Additionally, financial data from 2021 to 2024 shows significant volatility. In 2021 and 2023, the district ended the fiscal year with deficits of $137,710, and $52,733, respectively.
However in 2022 and 2024, the district ended their fiscal years with gains of $71,783 and $140,532. It’s unclear from the report if this fluctuation is related to having better and worse outcomes from collecting fees due, or if there is a different cause.
In addition to findings, the Auditor’s report suggests causes and effects of the current issues troubling Lake Aeneas Irrigation District. Of proximal concern is the more than $100,000 in uncollected water fees. Although District policy states water delivery should be suspended for delinquent accounts, in practice, water is not being physically shut off to properties that have outstanding balances.
Furthermore, the report voices concern that the district’s board had not implemented a formal plan to reduce spending or to find another way to eliminate its reliance on daily-operation loans from the county.
Recommendations for Improvement
To safeguard public resources and ensure the District’s future, the State Auditor recommended the board develop a comprehensive financial plan, improve collections, enforce existing water shut off policies, and raise rates to allow for replacements and upgrades to equipment and infrastructure.
The District’s Perspective and Response
District management acknowledged the challenges, noting that their primary hurdle is a seasonal cash flow issue; the district only receives payments twice a year, while expenses like PUD electricity bills, which is their largest expenditure, are constant.
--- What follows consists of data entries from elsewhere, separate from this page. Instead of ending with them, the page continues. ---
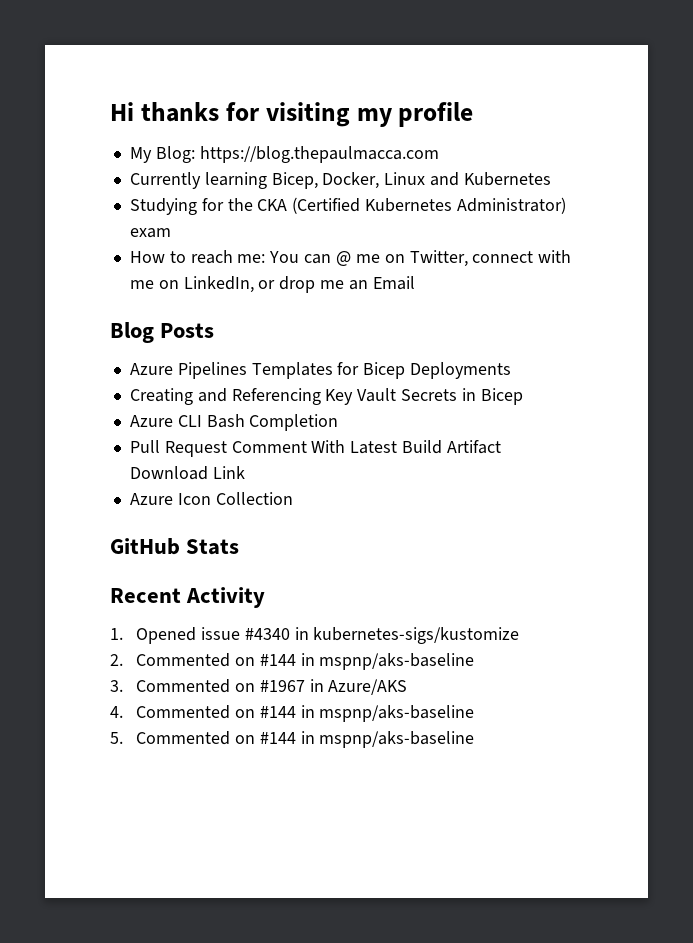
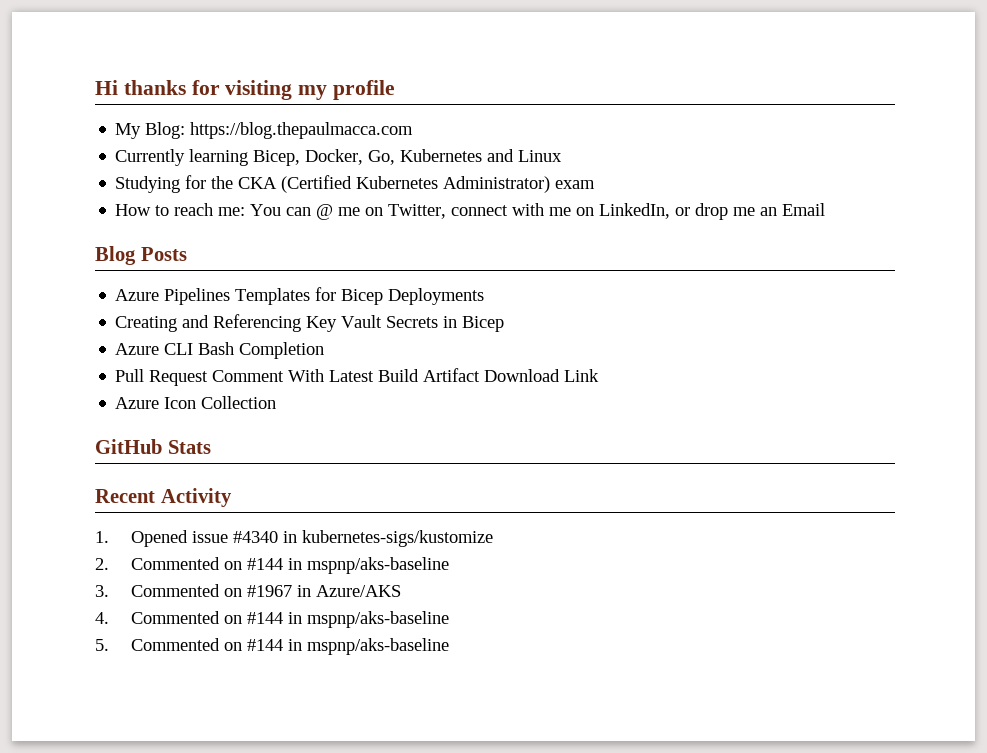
(380, 180) none -> [368,149,515,165] Go, Kubernetes and
[430,172,551,186] and Kubernetes -> (563, 156) none

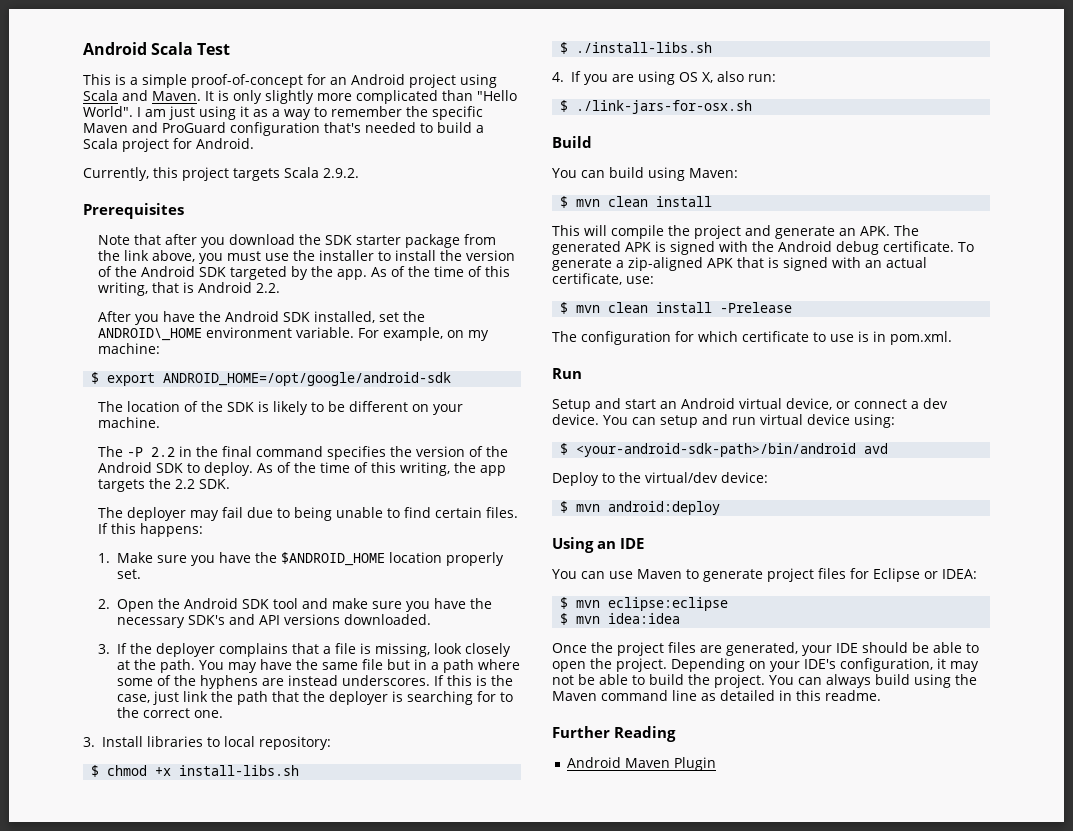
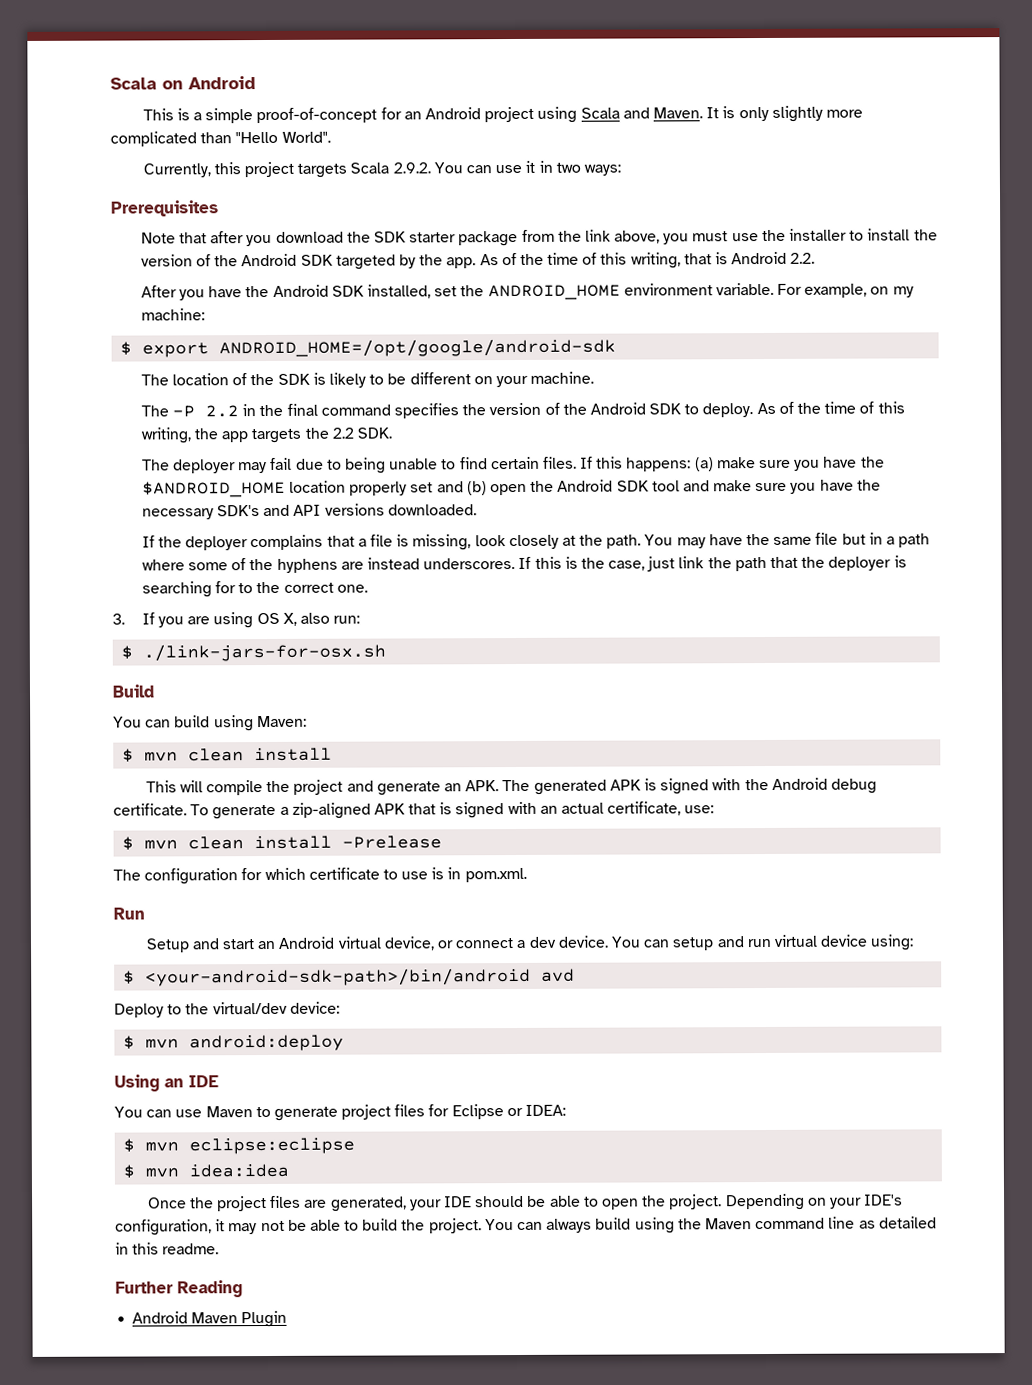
[83,42,231,55] Android Scala Test -> [110,76,256,90] Scala on Android
[137,106,483,120] [83,122,484,136] [83,138,254,152] I am just using it as a way to remember the specific Maven and ProGuard configuration that's needed to build a Scala project for Android. -> (331, 137) none
(359, 173) none -> [433,160,621,176] You can use it in two ways:
[98,328,203,341] ANDROID\_HOME -> [487,284,621,301] ANDROID_HOME
[98,552,154,563] // 1. Make -> [694,457,756,472] (a) make
[117,569,142,579] [98,599,155,612] set. // 2. Open -> [410,481,528,496] set and (b) open
[98,644,111,654] 3. -> (477, 510) none
[101,736,331,750] [91,765,300,777] [560,42,713,54] [552,72,564,82] Install libraries to local repository: // $ chmod +x install-libs.sh // $ ./install-libs.sh // 4. -> (125, 619) none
In response to the audit, the district outlined several corrective steps:
Budget Restructuring: A formal budget plan was implemented at the start of 2025 to spread out large expenditure payments (like PUD) throughout the year.
Improved Collections: The District has already seen progress, with past-due accounts dropping significantly by late 2025. They have retained legal counsel to send certified collection letters.
Infrastructure Constraints: The District explained that a lack of “lockout mechanisms” on their outdated system makes shutting off water difficult and costly, though they maintain that delinquent users are currently not using irrigation. The district appears to be using some combination of having employees manually check the delinquent properties for irrigation water use, and the honor system.
The District expressed optimism that these changes will allow them to build up sufficient cash reserves to be entirely free of the need for county warrants by 2028.